Reproduce the entries in full and exactly. Pictures stay out.

(Data for analysis)
※ ※ ※

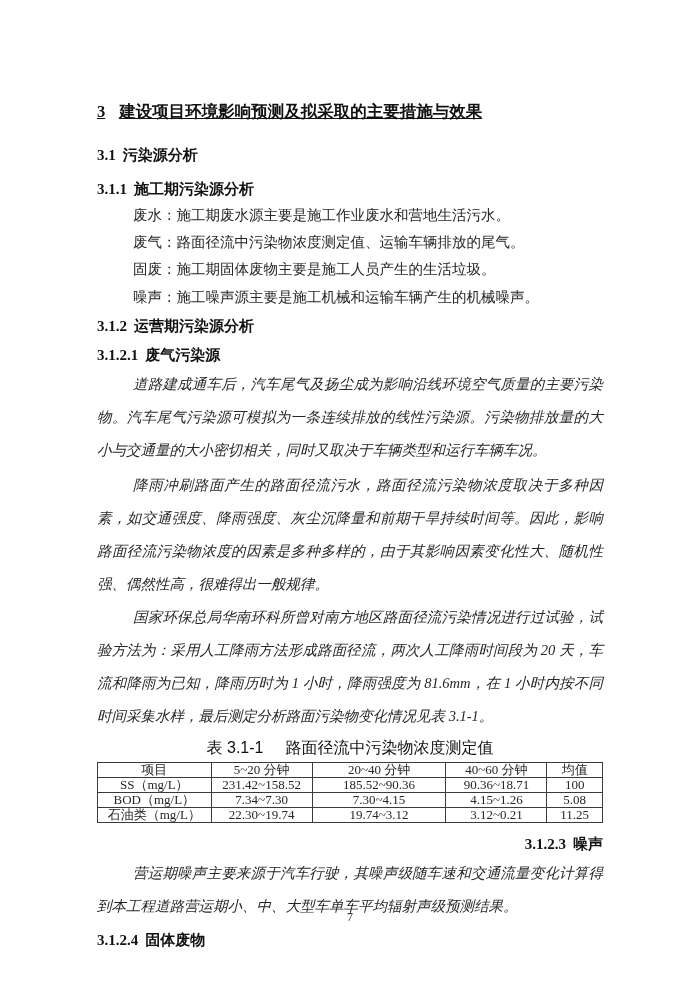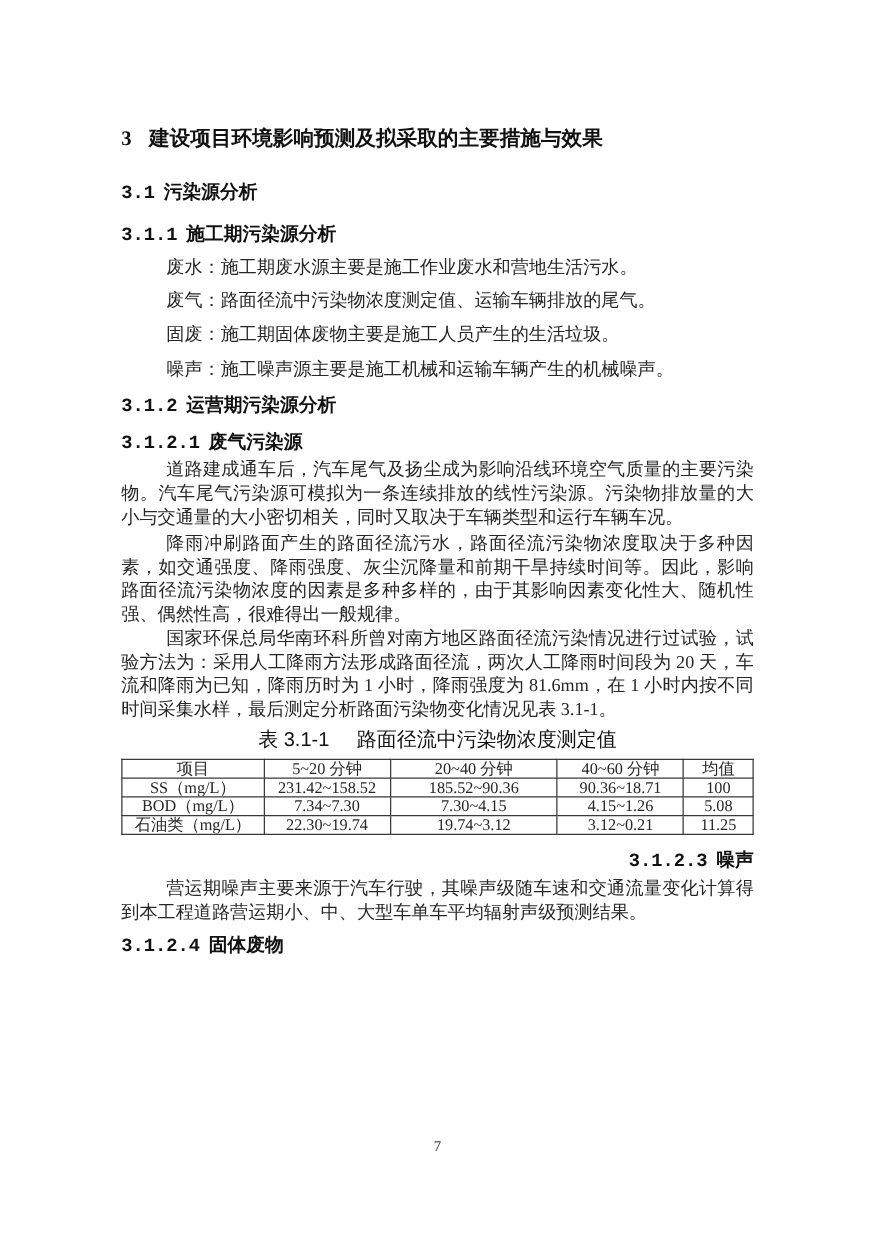"3 建设项目环境影响预测及拟采取的主要措施与效果" .chapter-heading { text-decoration: none -> underline }
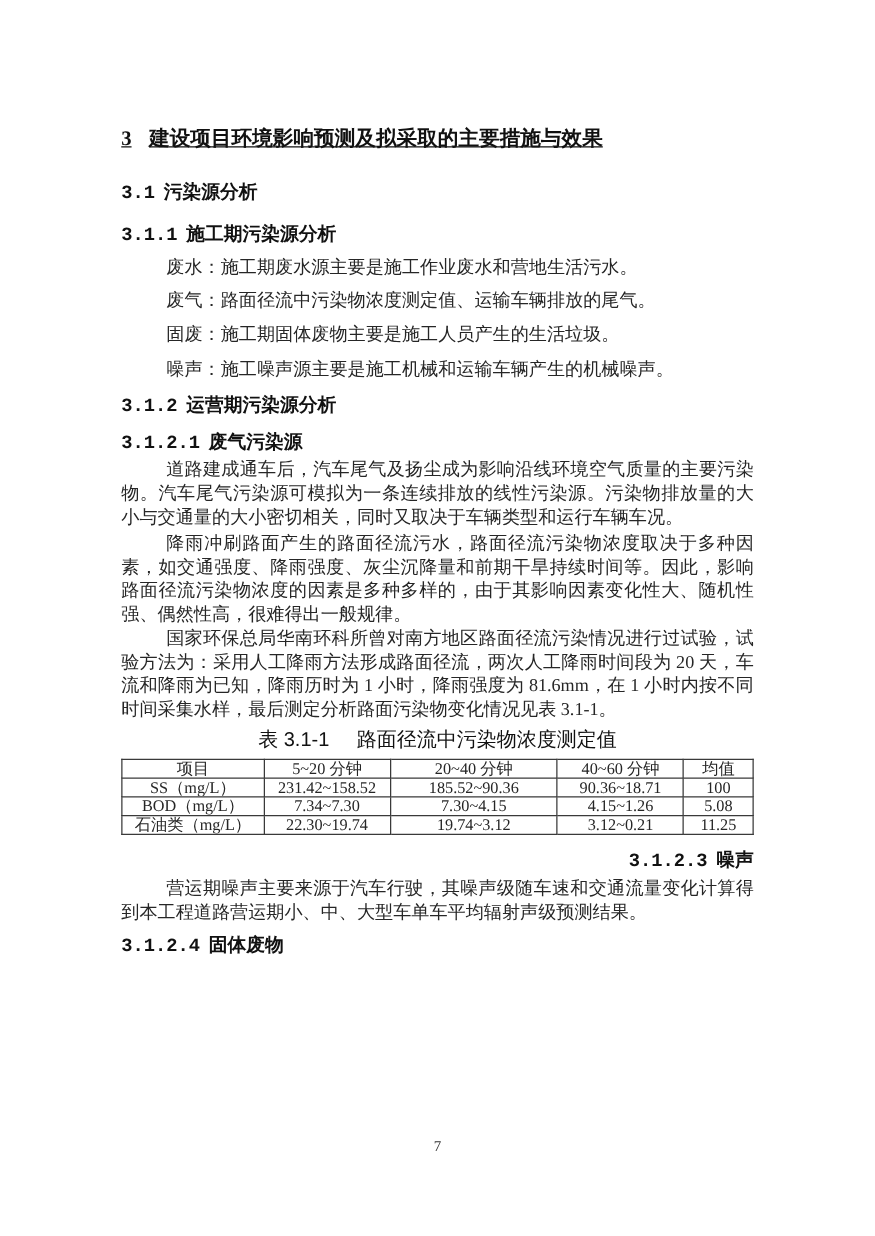"3.1" .sec-heading .sec-num { font-family: Liberation Mono, monospace -> Liberation Serif, serif }
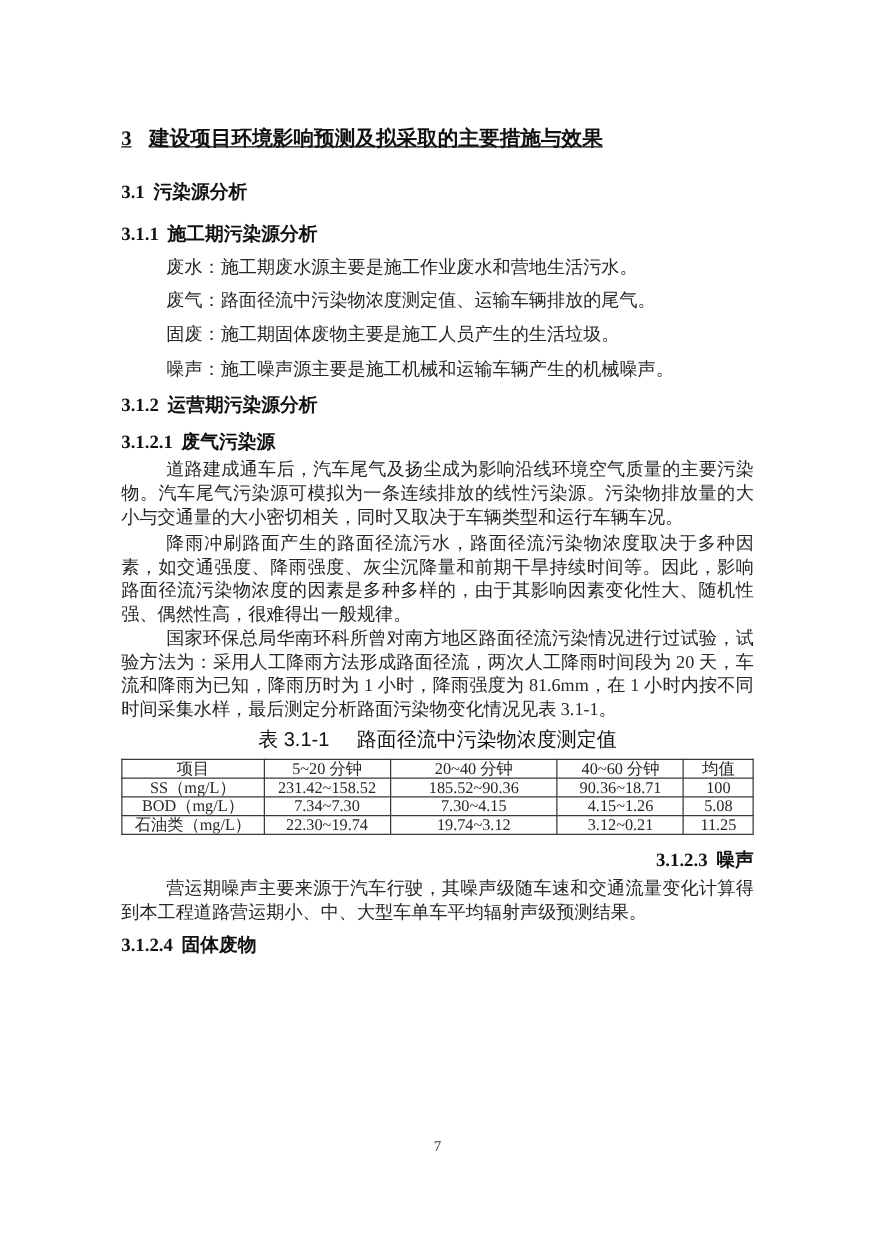"道路建成通车后，汽车尾气及扬尘成为影响沿线环境空气质量的主要污染物。汽车尾气污染" .para { font-style: none -> italic; line-height: 19px -> 33px }
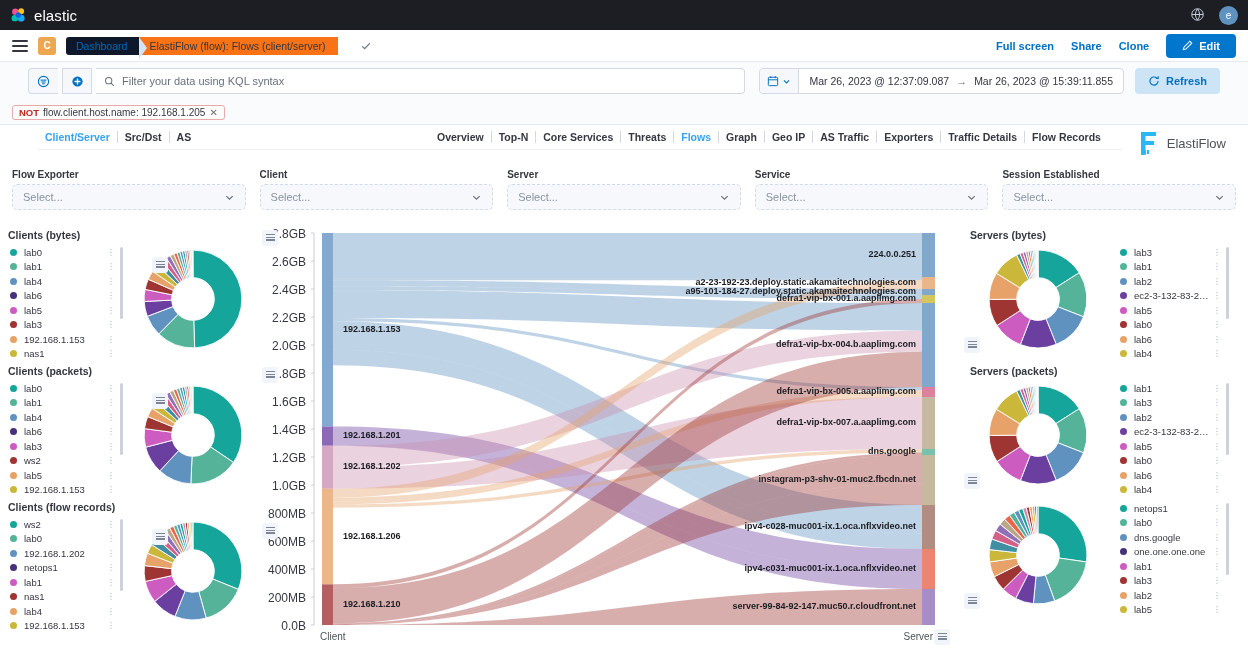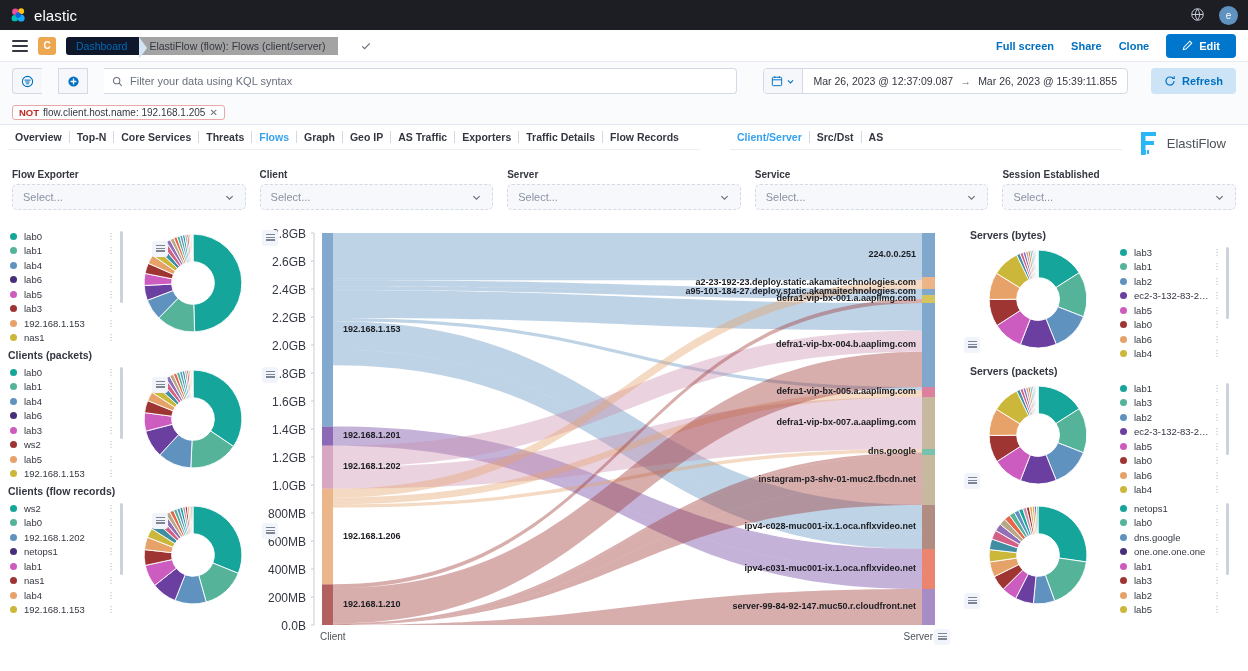"ElastiFlow (flow): Flows (client/server)" .crumb.last { background: #a3a3a3 -> #f97316 }
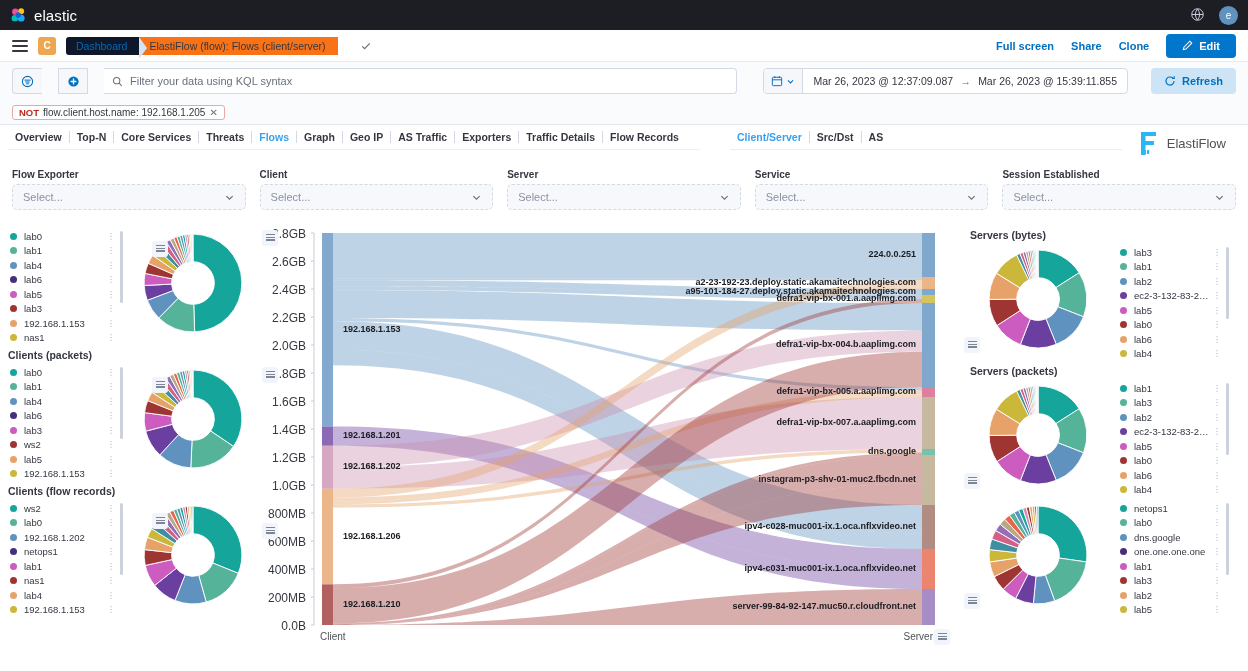"Filter your data using KQL" .query-bar { gap: 16px -> 4px; padding: 0 12px -> 0 28px }
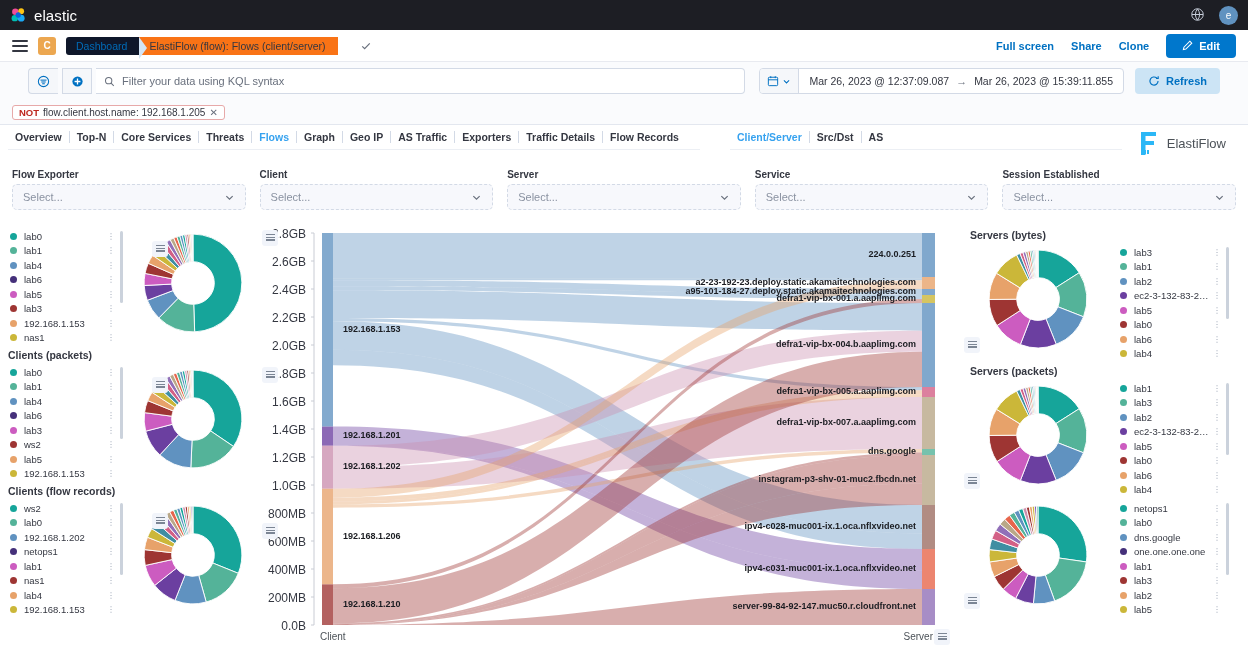"Overview" div.tabgroup { order: before "Client/Server" -> after "Client/Server" }
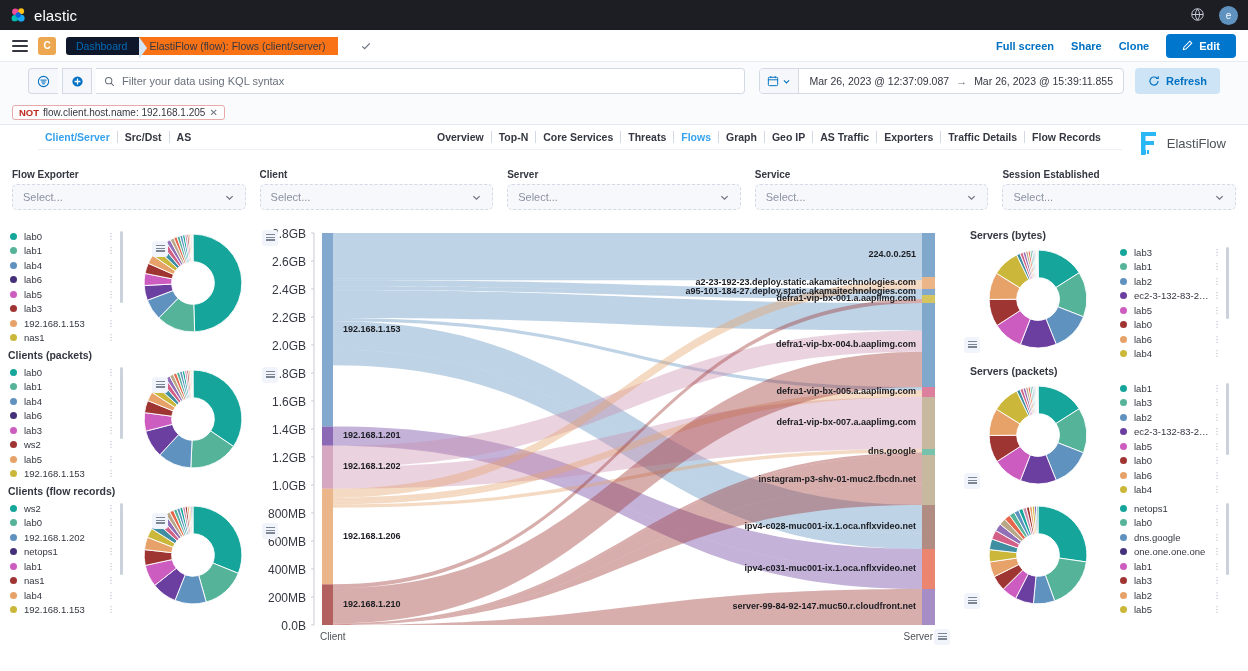"Clients (bytes)" div.panel-title { html: none -> <div>Clients (bytes)</div> }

※ ※ ※

(Response)
"3 建设项目环境影响预测及拟采取的主要措施与效果" .chapter-heading { text-decoration: none -> underline }
"3.1" .sec-heading .sec-num { font-family: Liberation Mono, monospace -> Liberation Serif, serif }
"道路建成通车后，汽车尾气及扬尘成为影响沿线环境空气质量的主要污染物。汽车尾气污染" .para { font-style: none -> italic; line-height: 19px -> 33px }
"ElastiFlow (flow): Flows (client/server)" .crumb.last { background: #a3a3a3 -> #f97316 }
"Filter your data using KQL" .query-bar { gap: 16px -> 4px; padding: 0 12px -> 0 28px }
"Overview" div.tabgroup { order: before "Client/Server" -> after "Client/Server" }
"Clients (bytes)" div.panel-title { html: none -> <div>Clients (bytes)</div> }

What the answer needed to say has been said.